Helping a friend or family member with mental illness can be hugely rewarding and challenging at the same time. It may not always be a smooth ride, but it feels great to see someone you care about do better.
It’s important to know when being challenged can be too much.
- guilt and frustration at seeing your friend unhappy
- impatience that things don't change fast enough or consistently enough
- sadness, distress or anger that this is happening at all
- sadness or grief because you miss the way things used to be
- fear or concern that this could happen to other people you love, including yourself
- resentment, if you feel that your friend's illness is taking up all of your time or attention
Feeling this way does not mean that you are a bad person, or that you have stopped caring.

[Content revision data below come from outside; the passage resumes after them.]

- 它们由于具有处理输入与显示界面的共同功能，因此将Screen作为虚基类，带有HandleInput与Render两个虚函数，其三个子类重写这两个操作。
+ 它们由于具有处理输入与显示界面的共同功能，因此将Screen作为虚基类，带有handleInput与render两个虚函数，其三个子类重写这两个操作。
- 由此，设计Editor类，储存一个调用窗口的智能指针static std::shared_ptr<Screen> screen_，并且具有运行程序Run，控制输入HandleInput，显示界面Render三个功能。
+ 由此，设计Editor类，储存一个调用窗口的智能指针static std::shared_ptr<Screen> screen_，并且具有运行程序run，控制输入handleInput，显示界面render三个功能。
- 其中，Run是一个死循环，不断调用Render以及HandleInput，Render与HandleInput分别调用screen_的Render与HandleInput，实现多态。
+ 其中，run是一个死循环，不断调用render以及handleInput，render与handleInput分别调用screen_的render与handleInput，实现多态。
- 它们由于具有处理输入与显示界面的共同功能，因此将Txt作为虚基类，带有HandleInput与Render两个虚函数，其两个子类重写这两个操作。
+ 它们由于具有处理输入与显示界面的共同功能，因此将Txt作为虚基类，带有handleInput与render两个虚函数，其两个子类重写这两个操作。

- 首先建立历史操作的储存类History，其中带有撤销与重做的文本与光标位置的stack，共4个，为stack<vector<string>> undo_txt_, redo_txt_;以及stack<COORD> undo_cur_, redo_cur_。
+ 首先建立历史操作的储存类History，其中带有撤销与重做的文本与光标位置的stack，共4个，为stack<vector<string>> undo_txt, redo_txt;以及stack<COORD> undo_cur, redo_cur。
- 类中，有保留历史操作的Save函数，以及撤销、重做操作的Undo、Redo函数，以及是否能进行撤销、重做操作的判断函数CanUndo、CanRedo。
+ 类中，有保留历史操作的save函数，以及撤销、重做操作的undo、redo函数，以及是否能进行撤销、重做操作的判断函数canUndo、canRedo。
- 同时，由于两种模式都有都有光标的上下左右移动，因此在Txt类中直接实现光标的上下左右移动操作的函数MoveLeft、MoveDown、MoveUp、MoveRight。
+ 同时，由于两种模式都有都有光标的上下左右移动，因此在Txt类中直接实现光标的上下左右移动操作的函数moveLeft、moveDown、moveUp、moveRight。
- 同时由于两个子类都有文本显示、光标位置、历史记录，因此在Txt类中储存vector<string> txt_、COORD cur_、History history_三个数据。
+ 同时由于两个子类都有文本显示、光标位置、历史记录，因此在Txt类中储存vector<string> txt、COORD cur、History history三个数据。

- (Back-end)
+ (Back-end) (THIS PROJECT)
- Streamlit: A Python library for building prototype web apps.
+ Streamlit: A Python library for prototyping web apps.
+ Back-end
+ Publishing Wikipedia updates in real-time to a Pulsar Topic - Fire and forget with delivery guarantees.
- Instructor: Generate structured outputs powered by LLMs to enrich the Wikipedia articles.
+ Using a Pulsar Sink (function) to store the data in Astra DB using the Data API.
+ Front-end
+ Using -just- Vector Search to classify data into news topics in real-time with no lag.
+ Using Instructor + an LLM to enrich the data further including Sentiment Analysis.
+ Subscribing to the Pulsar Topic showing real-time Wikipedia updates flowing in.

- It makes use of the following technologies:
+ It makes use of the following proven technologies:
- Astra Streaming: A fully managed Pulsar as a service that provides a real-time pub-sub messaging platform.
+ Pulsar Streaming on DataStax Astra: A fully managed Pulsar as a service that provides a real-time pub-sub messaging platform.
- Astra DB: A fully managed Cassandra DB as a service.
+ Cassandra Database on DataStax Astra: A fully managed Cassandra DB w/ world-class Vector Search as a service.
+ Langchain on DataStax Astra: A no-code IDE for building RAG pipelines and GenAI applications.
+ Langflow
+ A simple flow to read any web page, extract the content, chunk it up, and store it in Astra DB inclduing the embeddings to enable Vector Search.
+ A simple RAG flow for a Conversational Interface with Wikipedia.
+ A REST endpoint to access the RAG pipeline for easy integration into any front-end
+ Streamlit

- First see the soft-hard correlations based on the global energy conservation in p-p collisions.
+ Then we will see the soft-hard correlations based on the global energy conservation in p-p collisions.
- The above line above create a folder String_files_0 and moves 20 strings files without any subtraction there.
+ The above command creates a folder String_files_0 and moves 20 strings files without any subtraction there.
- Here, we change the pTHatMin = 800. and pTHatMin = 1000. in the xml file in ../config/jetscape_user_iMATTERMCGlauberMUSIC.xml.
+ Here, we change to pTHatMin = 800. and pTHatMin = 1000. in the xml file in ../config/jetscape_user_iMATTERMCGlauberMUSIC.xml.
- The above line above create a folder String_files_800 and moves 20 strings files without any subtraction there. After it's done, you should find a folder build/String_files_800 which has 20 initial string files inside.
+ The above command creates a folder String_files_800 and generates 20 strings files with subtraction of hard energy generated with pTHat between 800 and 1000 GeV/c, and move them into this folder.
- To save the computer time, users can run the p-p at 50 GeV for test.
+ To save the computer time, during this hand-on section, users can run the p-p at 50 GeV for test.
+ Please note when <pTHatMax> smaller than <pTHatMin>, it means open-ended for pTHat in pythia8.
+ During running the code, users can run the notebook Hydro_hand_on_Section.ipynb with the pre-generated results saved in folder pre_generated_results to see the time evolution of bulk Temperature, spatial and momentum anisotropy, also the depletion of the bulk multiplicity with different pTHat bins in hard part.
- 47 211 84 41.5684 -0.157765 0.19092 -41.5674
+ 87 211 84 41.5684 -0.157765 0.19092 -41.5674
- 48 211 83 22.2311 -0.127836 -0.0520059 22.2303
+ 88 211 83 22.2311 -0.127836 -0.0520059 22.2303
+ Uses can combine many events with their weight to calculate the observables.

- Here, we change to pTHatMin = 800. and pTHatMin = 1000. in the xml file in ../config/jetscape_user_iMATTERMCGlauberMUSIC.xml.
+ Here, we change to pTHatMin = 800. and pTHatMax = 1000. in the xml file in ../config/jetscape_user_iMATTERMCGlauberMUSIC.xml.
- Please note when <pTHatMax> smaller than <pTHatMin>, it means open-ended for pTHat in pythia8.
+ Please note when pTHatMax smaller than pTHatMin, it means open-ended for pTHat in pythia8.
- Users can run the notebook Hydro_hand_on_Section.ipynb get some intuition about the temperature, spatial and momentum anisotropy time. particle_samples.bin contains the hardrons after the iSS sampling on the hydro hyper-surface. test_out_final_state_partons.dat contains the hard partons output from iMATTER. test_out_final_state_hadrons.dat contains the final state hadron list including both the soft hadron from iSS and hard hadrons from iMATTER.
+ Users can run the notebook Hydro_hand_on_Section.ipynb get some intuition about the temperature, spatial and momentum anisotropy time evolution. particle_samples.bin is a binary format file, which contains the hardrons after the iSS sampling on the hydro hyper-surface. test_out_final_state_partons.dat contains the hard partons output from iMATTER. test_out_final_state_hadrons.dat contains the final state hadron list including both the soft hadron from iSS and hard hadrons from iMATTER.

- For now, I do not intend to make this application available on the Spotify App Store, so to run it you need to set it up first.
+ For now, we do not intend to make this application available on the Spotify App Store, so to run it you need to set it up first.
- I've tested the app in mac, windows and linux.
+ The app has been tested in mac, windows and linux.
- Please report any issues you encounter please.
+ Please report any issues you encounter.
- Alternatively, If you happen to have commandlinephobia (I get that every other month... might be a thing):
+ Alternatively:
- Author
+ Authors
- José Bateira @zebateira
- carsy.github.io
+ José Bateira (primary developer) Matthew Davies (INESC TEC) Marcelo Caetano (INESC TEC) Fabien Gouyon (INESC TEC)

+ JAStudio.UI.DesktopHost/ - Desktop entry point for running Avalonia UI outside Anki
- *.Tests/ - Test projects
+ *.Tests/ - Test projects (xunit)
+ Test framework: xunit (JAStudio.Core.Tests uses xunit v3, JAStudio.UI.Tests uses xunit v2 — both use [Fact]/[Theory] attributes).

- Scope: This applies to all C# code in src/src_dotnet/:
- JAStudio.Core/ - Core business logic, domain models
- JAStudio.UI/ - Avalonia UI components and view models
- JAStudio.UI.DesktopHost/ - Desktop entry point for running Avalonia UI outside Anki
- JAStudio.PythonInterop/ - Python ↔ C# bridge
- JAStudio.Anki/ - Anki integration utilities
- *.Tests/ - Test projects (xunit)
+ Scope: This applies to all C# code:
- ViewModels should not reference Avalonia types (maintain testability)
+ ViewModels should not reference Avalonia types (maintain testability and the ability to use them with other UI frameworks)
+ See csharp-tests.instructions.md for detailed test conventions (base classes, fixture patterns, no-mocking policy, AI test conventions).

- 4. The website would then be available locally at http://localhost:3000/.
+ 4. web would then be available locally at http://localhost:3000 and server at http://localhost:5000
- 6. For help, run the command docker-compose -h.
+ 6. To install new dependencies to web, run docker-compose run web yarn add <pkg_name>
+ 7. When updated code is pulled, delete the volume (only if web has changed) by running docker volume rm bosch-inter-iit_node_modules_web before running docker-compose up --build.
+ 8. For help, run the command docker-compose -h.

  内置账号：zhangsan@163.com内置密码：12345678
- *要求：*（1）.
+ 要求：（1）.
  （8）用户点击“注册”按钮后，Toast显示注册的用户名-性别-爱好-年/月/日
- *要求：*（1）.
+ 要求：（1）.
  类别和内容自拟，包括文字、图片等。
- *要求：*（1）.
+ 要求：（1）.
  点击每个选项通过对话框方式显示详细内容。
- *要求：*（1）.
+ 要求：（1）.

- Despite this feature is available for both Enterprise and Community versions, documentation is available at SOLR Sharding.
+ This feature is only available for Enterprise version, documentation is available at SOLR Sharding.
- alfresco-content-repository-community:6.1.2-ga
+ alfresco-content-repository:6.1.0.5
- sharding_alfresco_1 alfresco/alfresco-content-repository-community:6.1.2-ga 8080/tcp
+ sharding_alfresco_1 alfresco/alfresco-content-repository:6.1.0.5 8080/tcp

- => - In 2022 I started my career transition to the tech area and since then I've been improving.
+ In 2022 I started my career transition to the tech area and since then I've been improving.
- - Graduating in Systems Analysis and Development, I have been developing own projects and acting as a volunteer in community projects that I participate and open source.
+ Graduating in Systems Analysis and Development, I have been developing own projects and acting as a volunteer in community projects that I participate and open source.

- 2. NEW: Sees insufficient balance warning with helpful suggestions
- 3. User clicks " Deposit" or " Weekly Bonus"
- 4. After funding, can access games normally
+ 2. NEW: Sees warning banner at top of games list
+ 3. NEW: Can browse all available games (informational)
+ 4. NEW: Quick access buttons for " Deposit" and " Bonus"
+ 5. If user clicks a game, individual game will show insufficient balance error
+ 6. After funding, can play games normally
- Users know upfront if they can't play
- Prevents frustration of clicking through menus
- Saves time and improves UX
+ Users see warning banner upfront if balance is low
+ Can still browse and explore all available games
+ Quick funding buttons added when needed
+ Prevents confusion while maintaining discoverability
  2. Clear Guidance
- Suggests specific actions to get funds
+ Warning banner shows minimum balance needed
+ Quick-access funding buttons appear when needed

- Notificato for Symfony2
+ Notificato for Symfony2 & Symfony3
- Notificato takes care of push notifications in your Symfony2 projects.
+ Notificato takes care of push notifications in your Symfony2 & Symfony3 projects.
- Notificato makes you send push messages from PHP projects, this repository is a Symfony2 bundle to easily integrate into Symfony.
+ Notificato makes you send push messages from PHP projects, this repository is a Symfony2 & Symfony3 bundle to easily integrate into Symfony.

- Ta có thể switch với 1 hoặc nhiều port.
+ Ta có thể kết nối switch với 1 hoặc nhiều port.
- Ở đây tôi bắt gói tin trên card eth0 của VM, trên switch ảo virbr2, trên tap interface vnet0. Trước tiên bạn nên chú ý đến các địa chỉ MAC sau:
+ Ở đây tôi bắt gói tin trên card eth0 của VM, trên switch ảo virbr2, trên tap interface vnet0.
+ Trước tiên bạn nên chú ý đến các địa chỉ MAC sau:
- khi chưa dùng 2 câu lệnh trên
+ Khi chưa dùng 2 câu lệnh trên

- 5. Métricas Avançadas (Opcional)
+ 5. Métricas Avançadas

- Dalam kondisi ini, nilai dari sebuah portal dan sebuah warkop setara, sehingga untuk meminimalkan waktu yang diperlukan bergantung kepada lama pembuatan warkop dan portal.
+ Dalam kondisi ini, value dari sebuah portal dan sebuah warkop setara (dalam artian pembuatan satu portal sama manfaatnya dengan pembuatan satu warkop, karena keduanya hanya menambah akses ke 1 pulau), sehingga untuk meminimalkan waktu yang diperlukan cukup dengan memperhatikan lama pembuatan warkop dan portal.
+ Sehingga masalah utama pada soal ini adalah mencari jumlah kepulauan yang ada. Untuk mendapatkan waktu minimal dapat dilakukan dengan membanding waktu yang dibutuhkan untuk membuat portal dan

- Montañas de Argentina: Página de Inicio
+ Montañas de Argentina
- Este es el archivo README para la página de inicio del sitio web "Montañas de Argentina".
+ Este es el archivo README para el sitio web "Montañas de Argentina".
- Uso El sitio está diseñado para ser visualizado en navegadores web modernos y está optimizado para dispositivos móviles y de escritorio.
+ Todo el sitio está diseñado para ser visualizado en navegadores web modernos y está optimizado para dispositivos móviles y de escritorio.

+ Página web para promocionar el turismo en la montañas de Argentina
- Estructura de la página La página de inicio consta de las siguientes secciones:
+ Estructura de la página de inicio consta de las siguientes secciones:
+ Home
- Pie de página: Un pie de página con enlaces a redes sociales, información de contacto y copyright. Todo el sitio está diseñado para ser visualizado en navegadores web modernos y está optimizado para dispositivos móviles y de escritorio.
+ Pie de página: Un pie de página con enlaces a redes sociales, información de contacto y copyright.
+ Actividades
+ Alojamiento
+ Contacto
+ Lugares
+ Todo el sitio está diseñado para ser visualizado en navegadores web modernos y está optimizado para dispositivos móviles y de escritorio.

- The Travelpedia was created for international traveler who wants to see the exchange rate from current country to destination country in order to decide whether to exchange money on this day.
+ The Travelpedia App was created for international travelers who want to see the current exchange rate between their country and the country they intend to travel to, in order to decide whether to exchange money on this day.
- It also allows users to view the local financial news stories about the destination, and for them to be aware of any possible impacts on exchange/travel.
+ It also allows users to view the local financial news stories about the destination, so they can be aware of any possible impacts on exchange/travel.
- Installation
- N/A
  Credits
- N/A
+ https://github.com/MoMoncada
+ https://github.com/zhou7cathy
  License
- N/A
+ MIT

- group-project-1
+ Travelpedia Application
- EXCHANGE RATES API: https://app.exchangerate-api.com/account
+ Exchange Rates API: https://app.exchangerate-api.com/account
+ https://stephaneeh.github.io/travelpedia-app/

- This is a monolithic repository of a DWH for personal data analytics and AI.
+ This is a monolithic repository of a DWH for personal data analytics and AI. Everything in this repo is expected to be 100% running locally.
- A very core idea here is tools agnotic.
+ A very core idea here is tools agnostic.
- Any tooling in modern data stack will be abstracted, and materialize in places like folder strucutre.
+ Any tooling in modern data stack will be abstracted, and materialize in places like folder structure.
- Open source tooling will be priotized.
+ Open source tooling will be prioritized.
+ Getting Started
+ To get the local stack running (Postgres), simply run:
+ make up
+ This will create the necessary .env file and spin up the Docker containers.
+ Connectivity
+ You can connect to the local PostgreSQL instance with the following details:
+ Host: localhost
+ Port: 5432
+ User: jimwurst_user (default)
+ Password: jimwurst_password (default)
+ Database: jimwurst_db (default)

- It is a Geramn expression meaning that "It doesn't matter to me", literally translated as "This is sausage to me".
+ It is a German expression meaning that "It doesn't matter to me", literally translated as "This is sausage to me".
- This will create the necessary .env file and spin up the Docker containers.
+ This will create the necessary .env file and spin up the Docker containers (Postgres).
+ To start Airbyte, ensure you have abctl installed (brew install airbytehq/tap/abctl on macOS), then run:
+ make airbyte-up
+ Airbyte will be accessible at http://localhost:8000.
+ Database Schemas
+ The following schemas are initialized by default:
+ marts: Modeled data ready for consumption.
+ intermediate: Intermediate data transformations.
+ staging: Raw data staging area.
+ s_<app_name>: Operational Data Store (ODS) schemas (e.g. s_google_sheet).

People sometimes experience compassion fatigue when helping others, which is a sense of feeling overwhelmed and unrewarded. The sense of feeling overwhelmed or exhausted can happen for several reasons. For example if you have:
- difficulty asking for help
- a strong and unrealistic need to make things ideal for your friend
- difficulty saying “no”
- a habit of neglecting yourself and your needs for the benefit of others
- the belief that you are the only person that can care for or help your friend or loved one
If you’re finding that your friend is behaving in the following ways, you might want to consider setting some boundaries and communicating how these behaviours are making you feel:
- making demands of you that you feel are unreasonable
- taking their frustrations out on you, or becoming aggressive or abusive
- always making everything about them, leaving no room for your feelings, stories or needs
- being constantly defensive
- giving mixed messages, such as asking for your help, but pushing you or your efforts to help them away
- expecting you to have a similar mood to theirs, or resenting your happiness;
- unable to set appropriate boundaries
- taking you and your efforts for granted, or making you feel nothing is good enough
Taking care of yourself while helping a friend means recognizing that your own needs are also important. Supporting someone might require a lot of your time and energy and it can be easy to neglect your own self-care. Self care can be anything that helps to rebuild or sustain your emotional, physical, mental, social or spiritual balance.
1. Find BALANCE:
The key is to try to strike a balance between your responsibilities, and those things that help to recharge and maintain our health (like exercising, connecting with friends, finishing that book you’re reading, etc.) If you’re so consumed with helping a friend that you’re neglecting other parts of your life, you’ll get tired and resentful.
2. Set BOUNDARIES:
This means establishing healthy limits, such as being able to tell someone when they are behaving in a way that you are struggling with or find upsetting. Knowing what your limits are, communicating them clearly, and knowing what is and isn’t acceptable are all part of defining and setting boundaries.
3. Know what RESCUE vs. SUPPORT means:
As much as you might wish you could "fix" someone or "fix" things for them, you can't do someone else's emotional work for them. The thing to remember though – and this is the trickiest thing about caring for someone who is going through a hard time – is that your friend's emotional state is beyond your control. Rescuing means over-helping and can actually take away from another person's self-determination. It is not helpful and can create a dependency rather than a healthy relationship or a healthy way of dealing with mental illness.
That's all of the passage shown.